>>

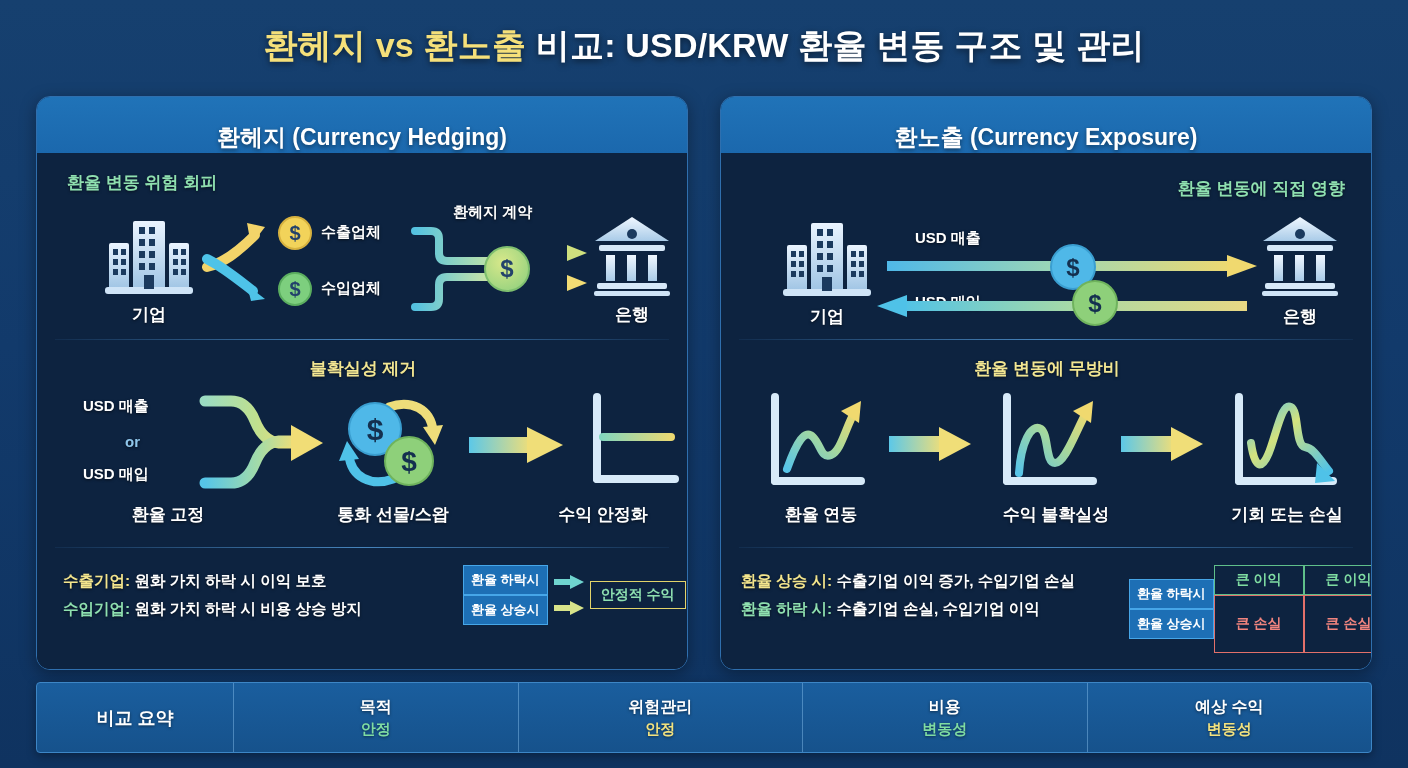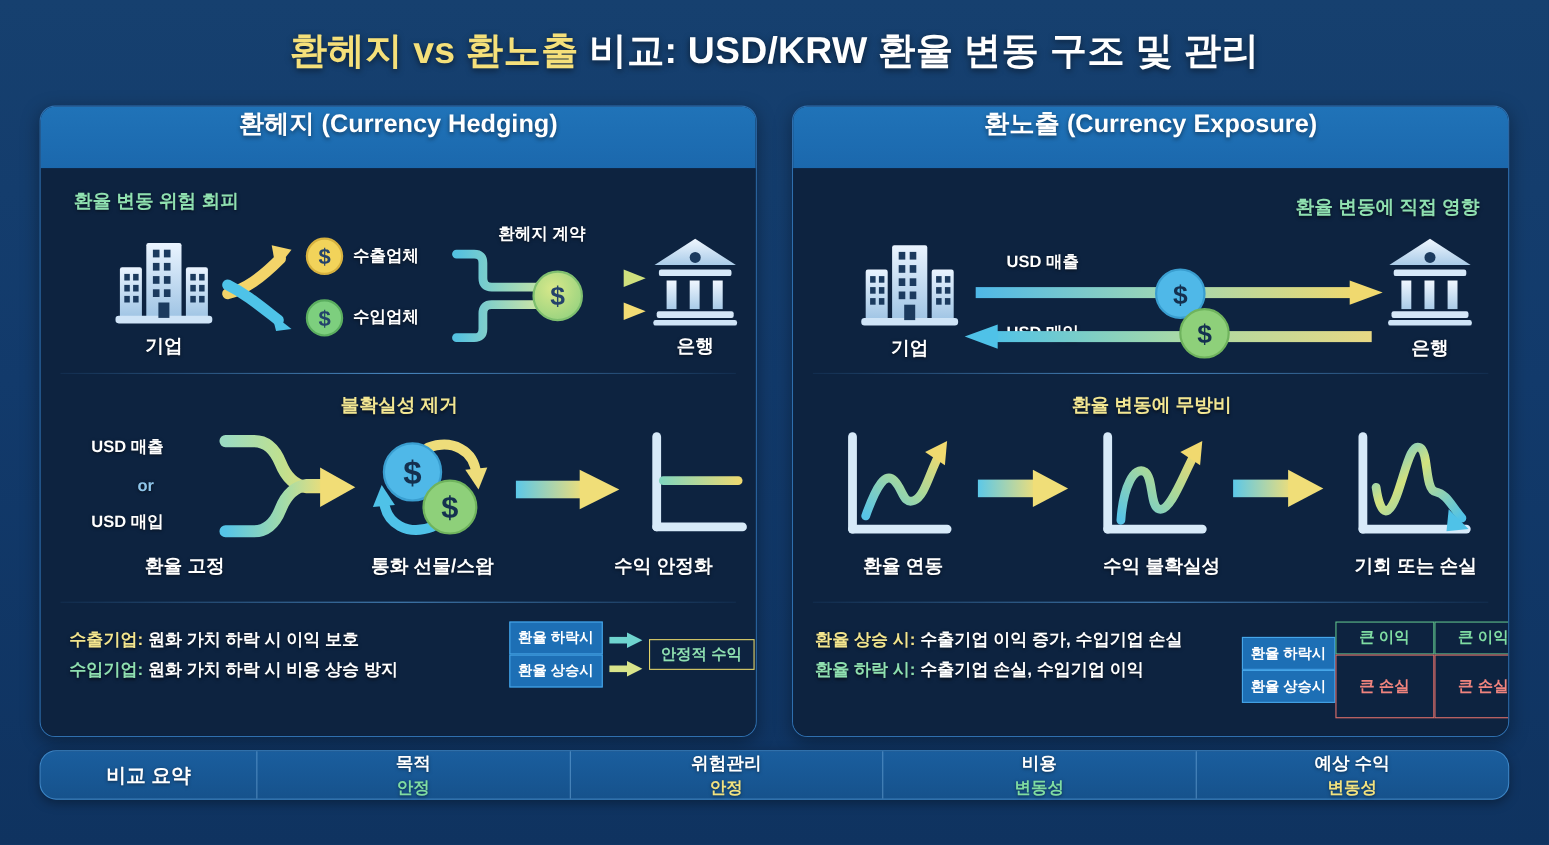--- a/index.html
+++ b/index.html
@@ -27,7 +27,7 @@
            background:#0d2340; border:1px solid #2f6fae;
            box-shadow:0 4px 16px rgba(0,0,0,.35); display:flex; flex-direction:column; }
   .panel-head { height:56px; background:linear-gradient(180deg,#2073b8 0%,#1b68ad 100%);
-                display:flex; align-items:flex-start; justify-content:center; }
+                display:flex; align-items:flex-end; justify-content:center; }
   .panel-head .ph-txt { color:#fff; font-size:23px; font-weight:bold;
                         text-shadow:0 2px 4px rgba(0,0,0,.45); }
   .panel-body { flex:1; position:relative; background:#0d2340; }

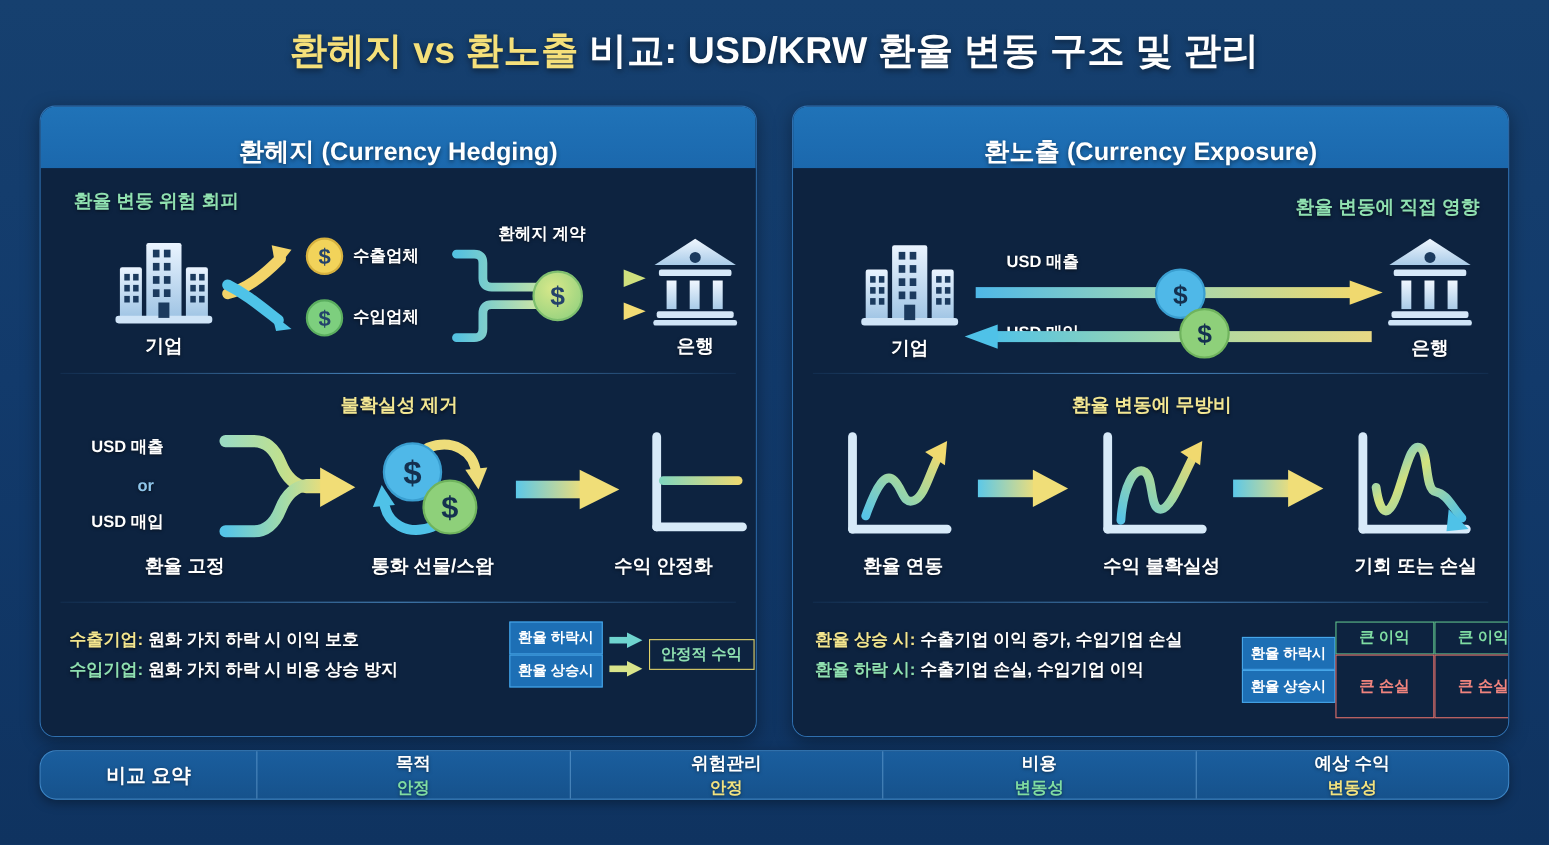--- a/index.html
+++ b/index.html
@@ -70,8 +70,8 @@
            display:flex; align-items:center; justify-content:center;}
 
   
-  .summary { position:absolute; left:36px; top:682px; width:1336px; height:45px;
-             border-radius:15px; background:linear-gradient(180deg,#1a5e9e 0%,#16528c 100%);
+  .summary { position:absolute; left:36px; top:682px; width:1336px; height:71px;
+             border-radius:4px; background:linear-gradient(180deg,#1a5e9e 0%,#16528c 100%);
              border:1px solid #3d86c6; display:flex; align-items:stretch;
              box-shadow:0 3px 10px rgba(0,0,0,.35); }
   .sum-title { width:196px; display:flex; align-items:center; justify-content:center;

<<

Leave the pictures out, and print every line of the listing exactly as written.

◆ Answer area ◆
--- a/index.html
+++ b/index.html
@@ -27,7 +27,7 @@
            background:#0d2340; border:1px solid #2f6fae;
            box-shadow:0 4px 16px rgba(0,0,0,.35); display:flex; flex-direction:column; }
   .panel-head { height:56px; background:linear-gradient(180deg,#2073b8 0%,#1b68ad 100%);
-                display:flex; align-items:flex-start; justify-content:center; }
+                display:flex; align-items:flex-end; justify-content:center; }
   .panel-head .ph-txt { color:#fff; font-size:23px; font-weight:bold;
                         text-shadow:0 2px 4px rgba(0,0,0,.45); }
   .panel-body { flex:1; position:relative; background:#0d2340; }

--- a/index.html
+++ b/index.html
@@ -70,8 +70,8 @@
            display:flex; align-items:center; justify-content:center;}
 
   
-  .summary { position:absolute; left:36px; top:682px; width:1336px; height:45px;
-             border-radius:15px; background:linear-gradient(180deg,#1a5e9e 0%,#16528c 100%);
+  .summary { position:absolute; left:36px; top:682px; width:1336px; height:71px;
+             border-radius:4px; background:linear-gradient(180deg,#1a5e9e 0%,#16528c 100%);
              border:1px solid #3d86c6; display:flex; align-items:stretch;
              box-shadow:0 3px 10px rgba(0,0,0,.35); }
   .sum-title { width:196px; display:flex; align-items:center; justify-content:center;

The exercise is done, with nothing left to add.